You remember the fairy tale you heard back in grade school: President
Lincoln freed the slaves. You’ve since learned Lincoln’s Emancipation
Proclamation freed no one, that he didn’t accept blacks into the Union army
until Frederick Douglass and other abolitionists urged him to do it, and
that many slaves, by abandoning the plantations and providing invaluable
labor for Northern forces, more or less freed themselves.

President Franklin Delano Roosevelt didn’t issue Executive Order 8802
[anti-job discrimination] because he woke up in the White House one morning
with the itch to do something “for” black folks. He did it because A..
Philip Randolph threatened to raise hell and take thousands of black folks
in a march on Washington that would expose America to its fascist foes as
preaching equality and freedom while practicing a vicious racism of its
own.

Randolph was around again after World War II ended, at a dinner with
Roosevelt’s successor, President Harry S. Truman. Randolph let Truman know
blacks would not serve again in a segregated army. Truman was miffed at
Randolph, but he got the message. Truman desegregated all branches of the
armed forces in 1948.

The president perceived to have done the most “for” blacks — John F.
Kennedy — actually did very little. He proposed a civil rights bill but
couldn’t get it passed, and he, along with his brother, Attorney General
Robert F. Kennedy, actually resegregated some Army units sent to quell a
1962 riot that broke out at the University of Mississippi when James
Meredith enrolled. The Kennedys hoped to appease Southern racists and
rioters, while putting the lives of Meredith and black and white soldiers
in jeopardy.

The president who actually did the most “for” black people was President
Lyndon B. Johnson. He got the Civil Rights Act of 1964 and the Voting
Rights Act of 1965 through Congress, but he had lots of help. Given little
credit is a man named Clarence Mitchell Jr. who, as head of the Washington,
D.C. branch of the NAACP, lobbied to get that legislation passed.

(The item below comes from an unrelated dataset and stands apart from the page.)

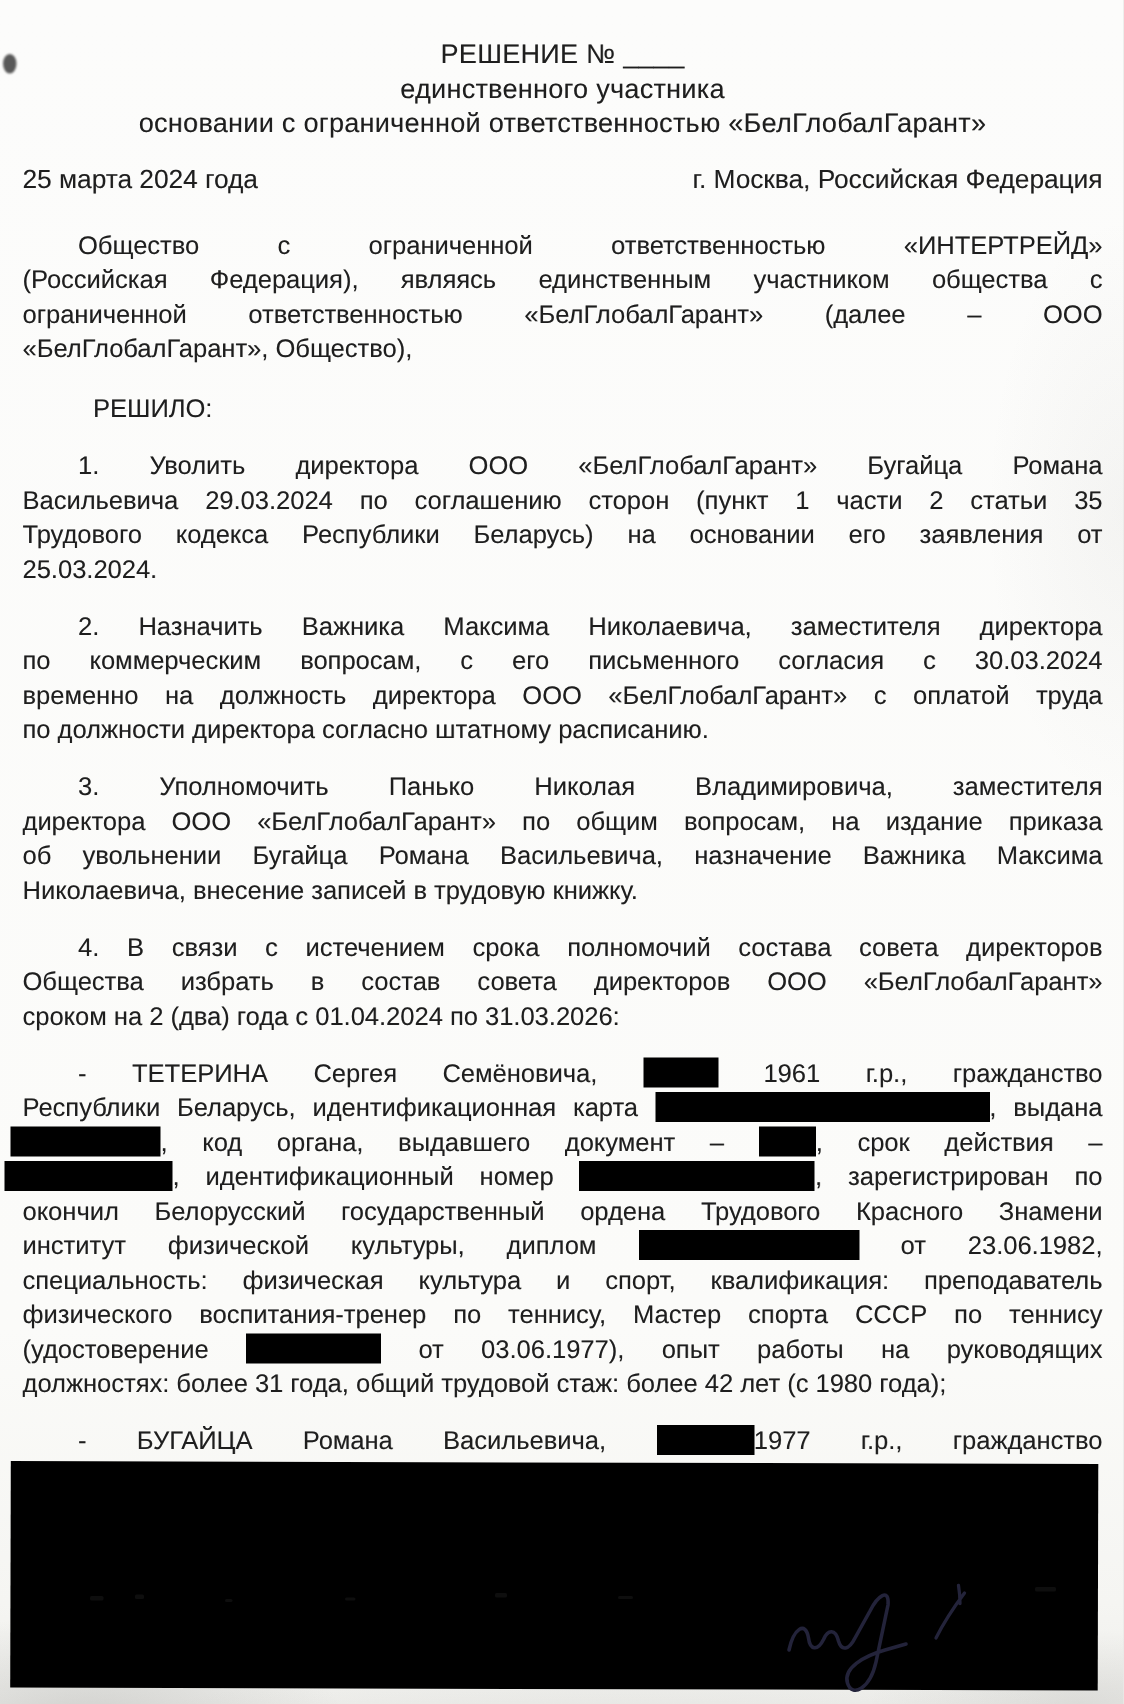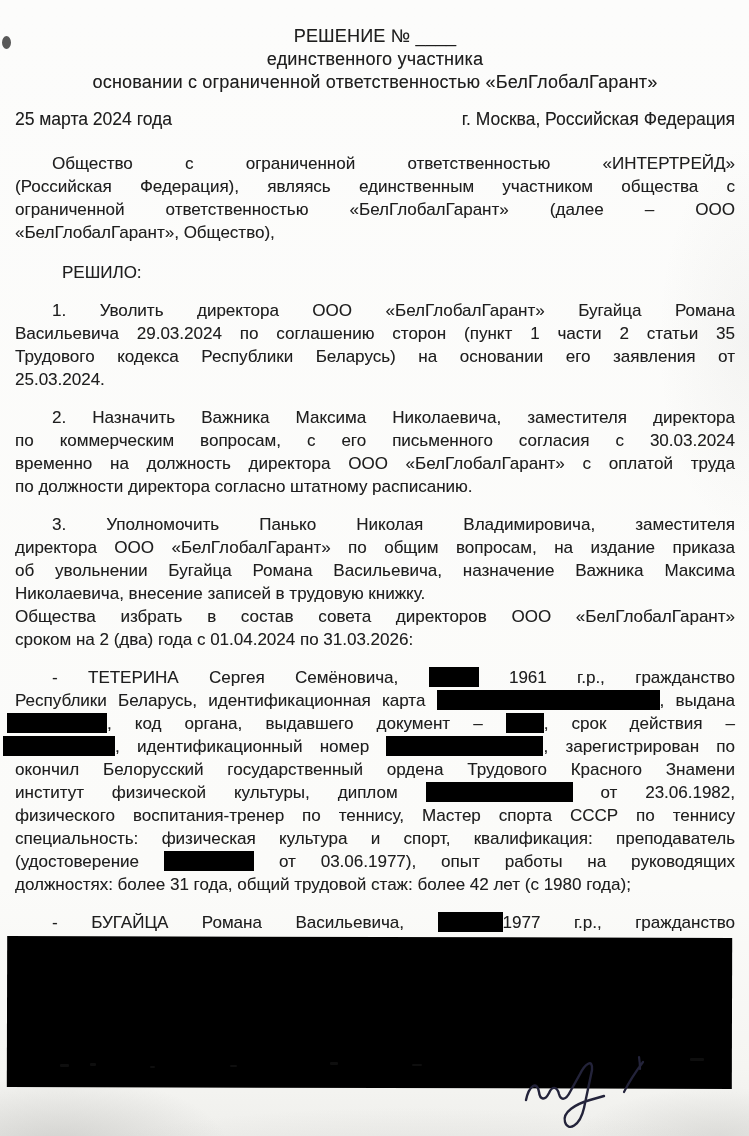"4. В связи с истечением" div.ln { html: none -> <div>4. В связи с истечением срока полномочий состава совета директоров</div> }
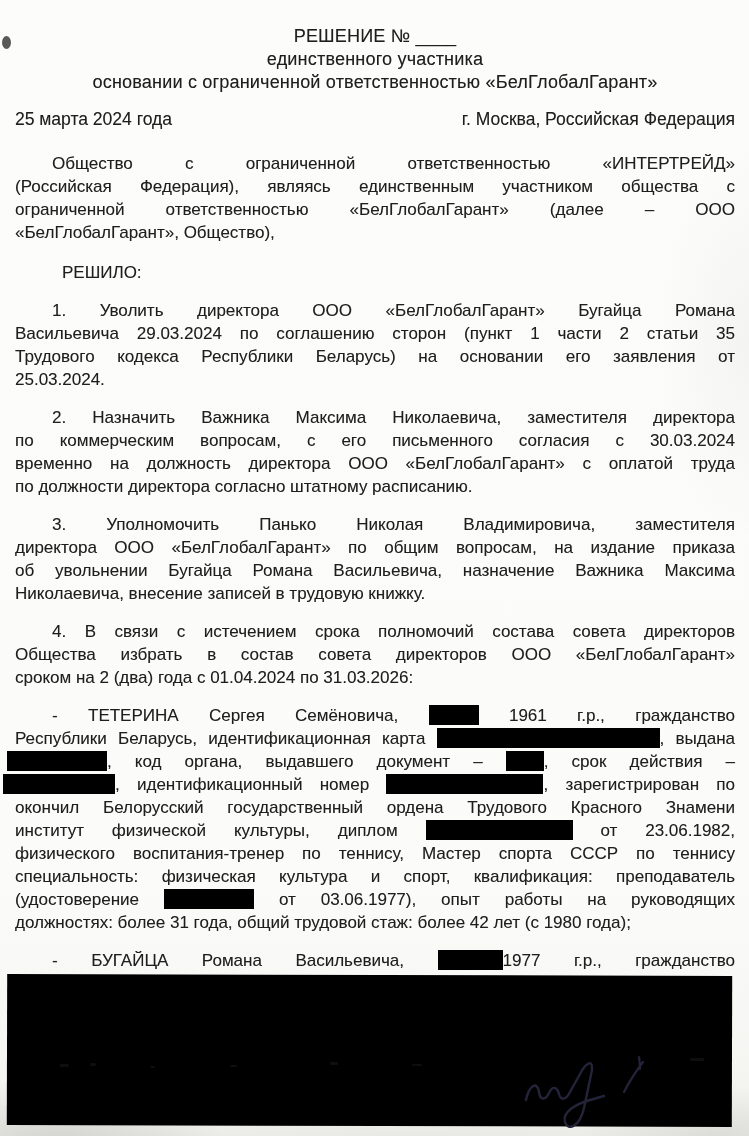"физического воспитания-тренер по" div.ln { order: before "специальность: физическая культура и" -> after "специальность: физическая культура и" }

Mitchell became known as “the 101st senator” for his efforts.

This notion that blacks need a president to do something “for” us flies in
the face of our history. We have always done plenty for ourselves. We even
did it during slavery, the “white-man-as-devil, black-folks-as-victims”
school of history currently in vogue among us notwithstanding.

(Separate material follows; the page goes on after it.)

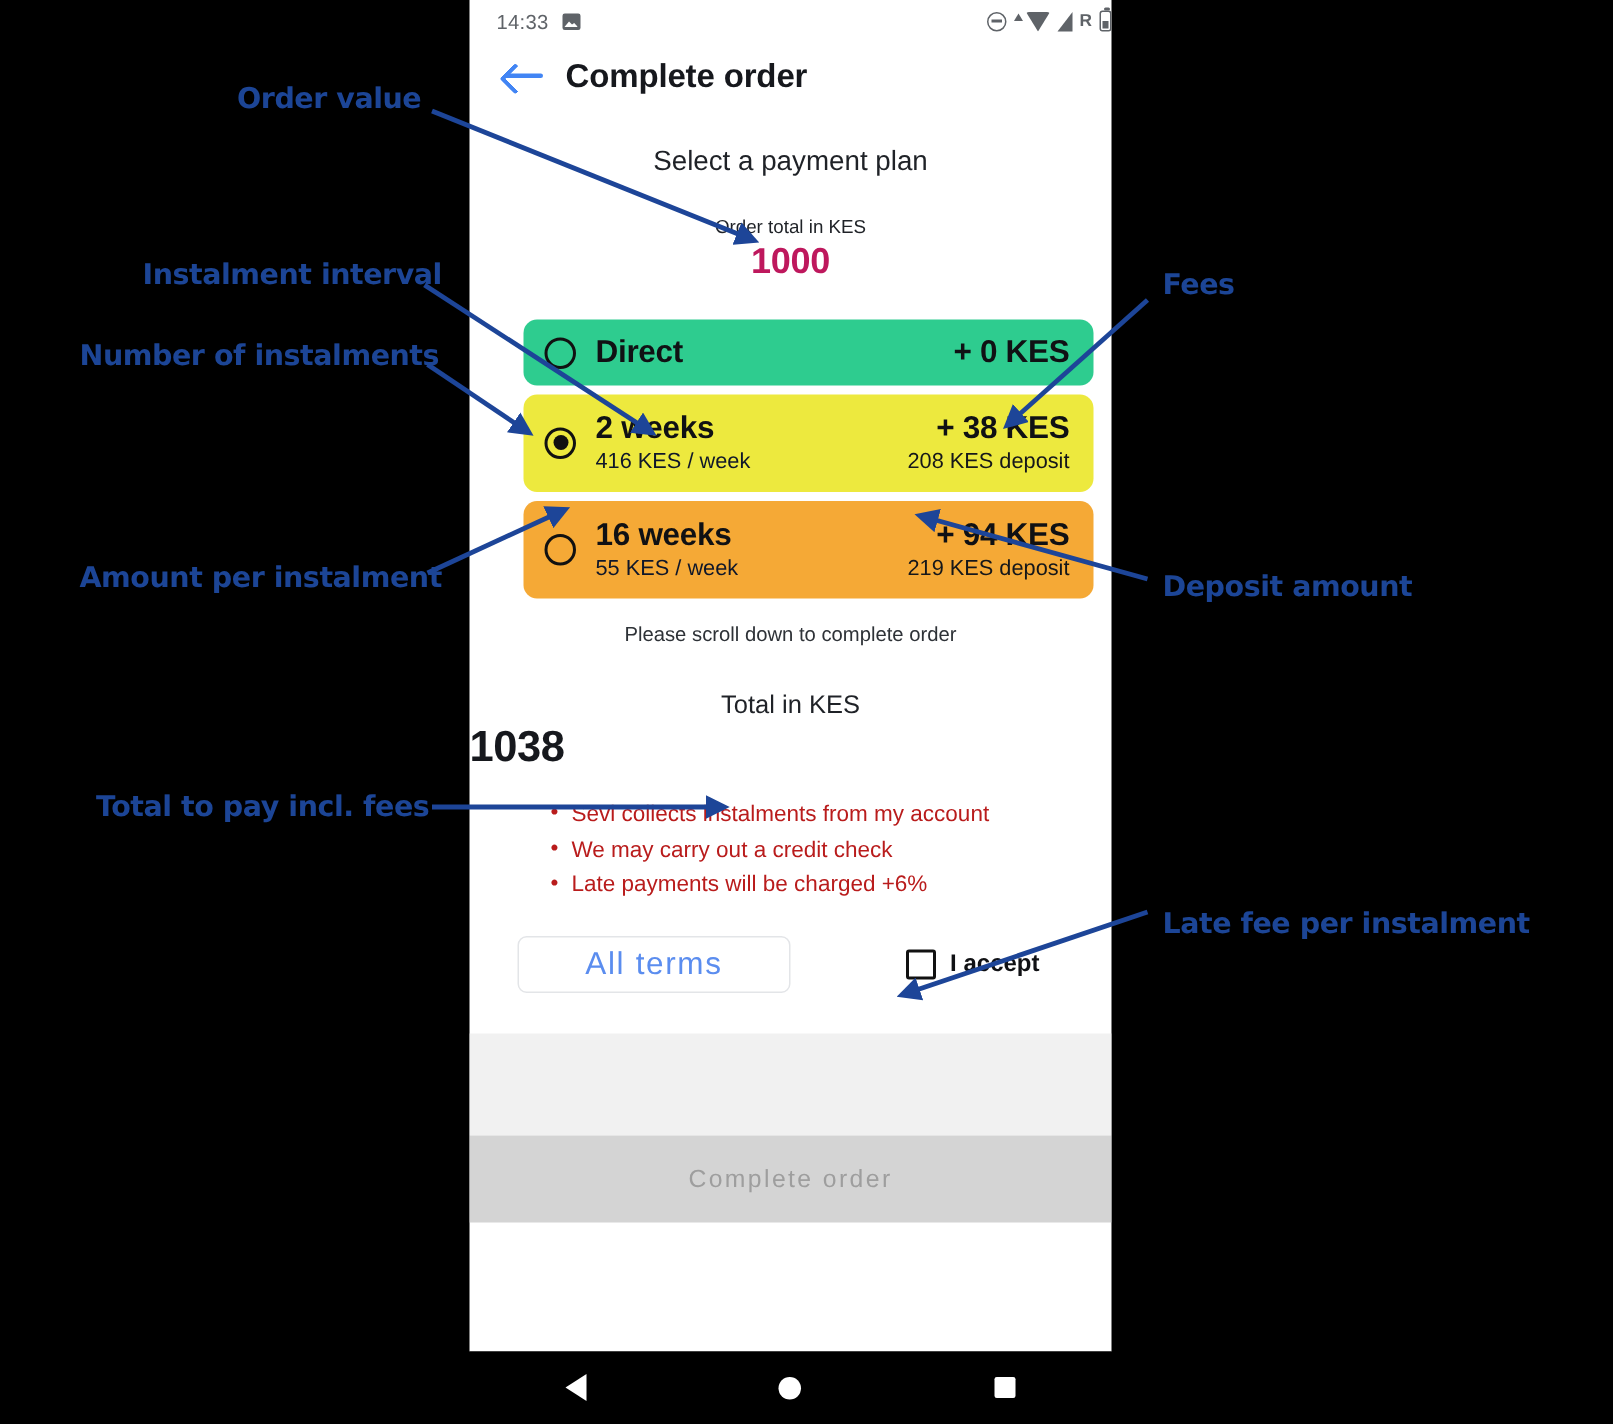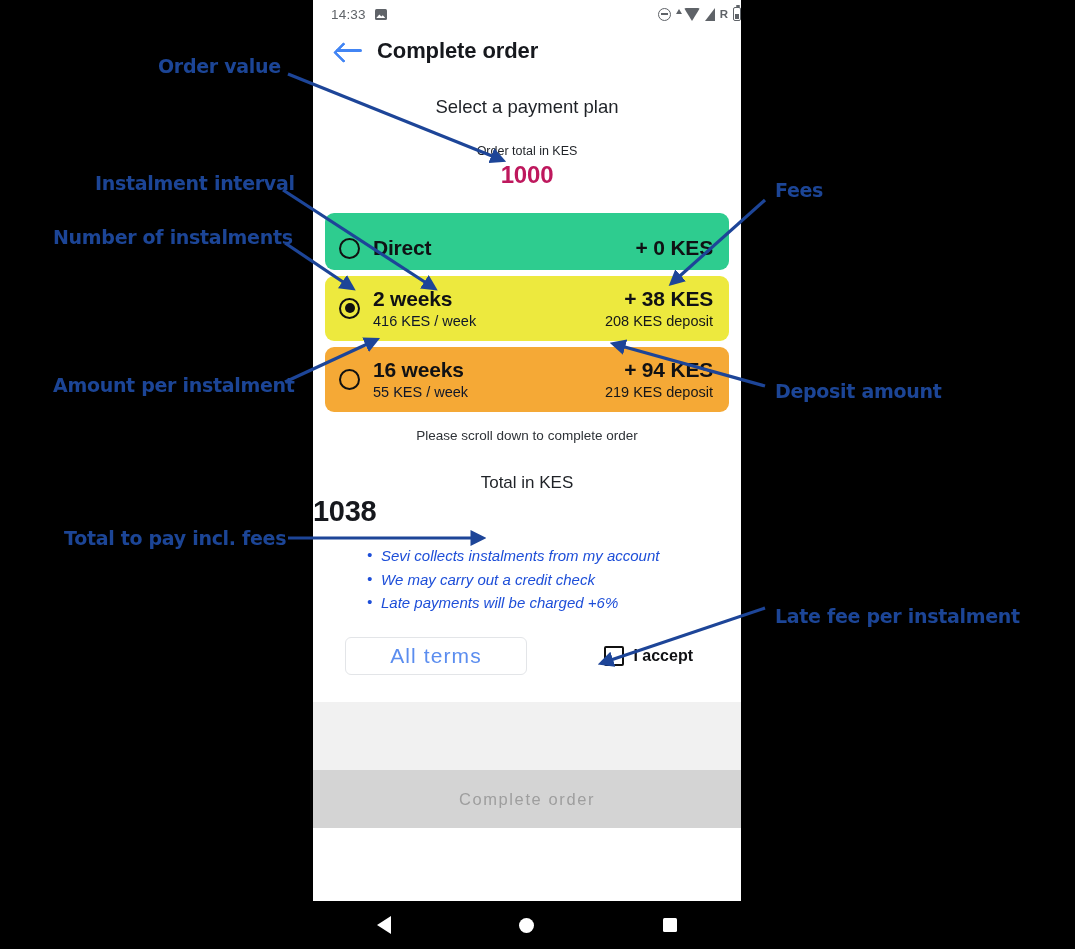"Direct" .plan { margin-left: none -> 24px; padding: 23px 16px 10px 14px -> 10px 16px 10px 14px }
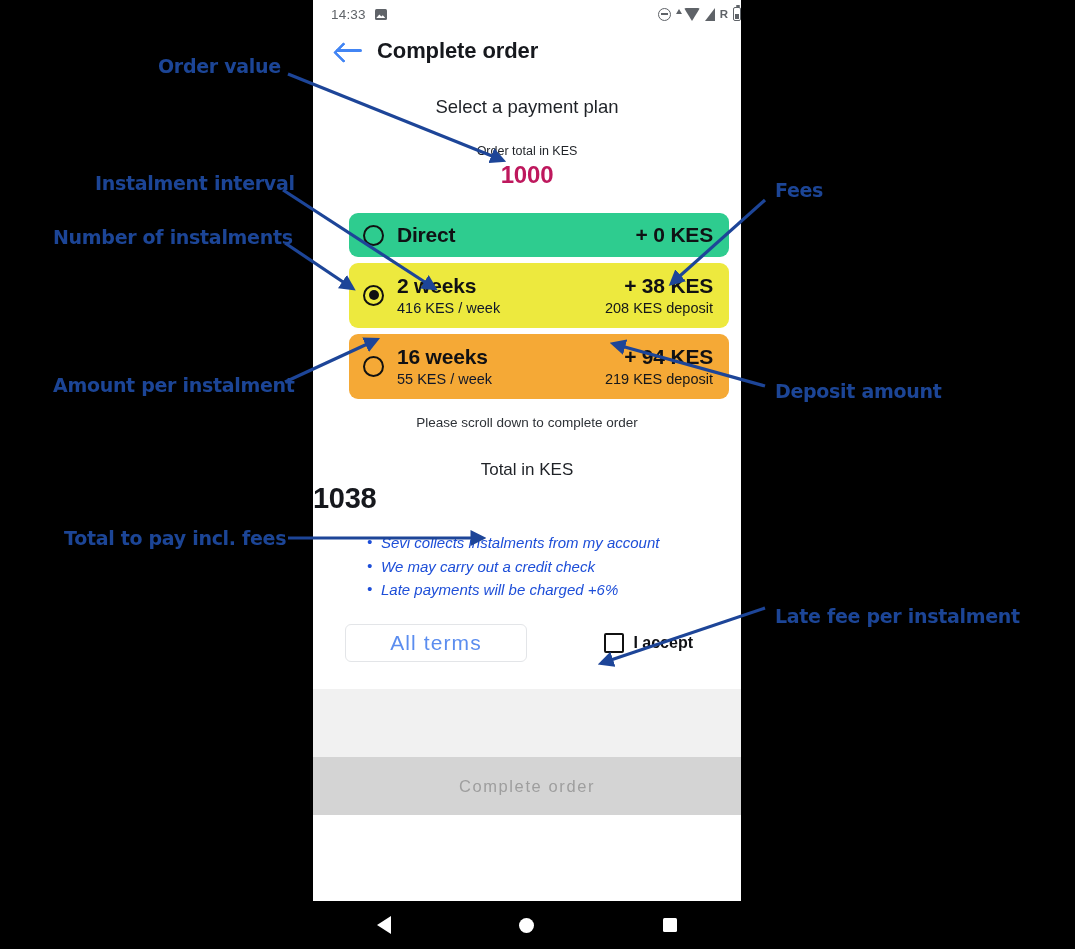"Sevi collects instalments from my" .terms-list li { color: #1d4ed8 -> #b91c1c; font-style: italic -> none }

Historian Ira Berlin, in his “Many Thousands Gone: The First Two Centuries
of Slavery in North America” tells much of this story. Berlin’s book is not
very popular. It doesn’t have the attraction for many of us that, say, the
Willie Lynch fantasy does. But Berlin makes clear that black folks did
plenty for themselves during slavery.

Our ancestors “established cook shops, groceries, and taverns to cater to
their own people,” according to Berlin. They also “educated themselves and
their children, insured themselves against disaster, protected themselves
against kidnappers, planned for their future and…set the standards for
their deportment…”

These were the black folks who didn’t fret about what a president could do
“for” them. Many did for themselves, including hiring out their free time
to make wages to purchase their freedom and that of their loved ones.

If Ronald Reagan didn’t do anything “for” black folks, perhaps it’s because
he was more in tune to our history than we are.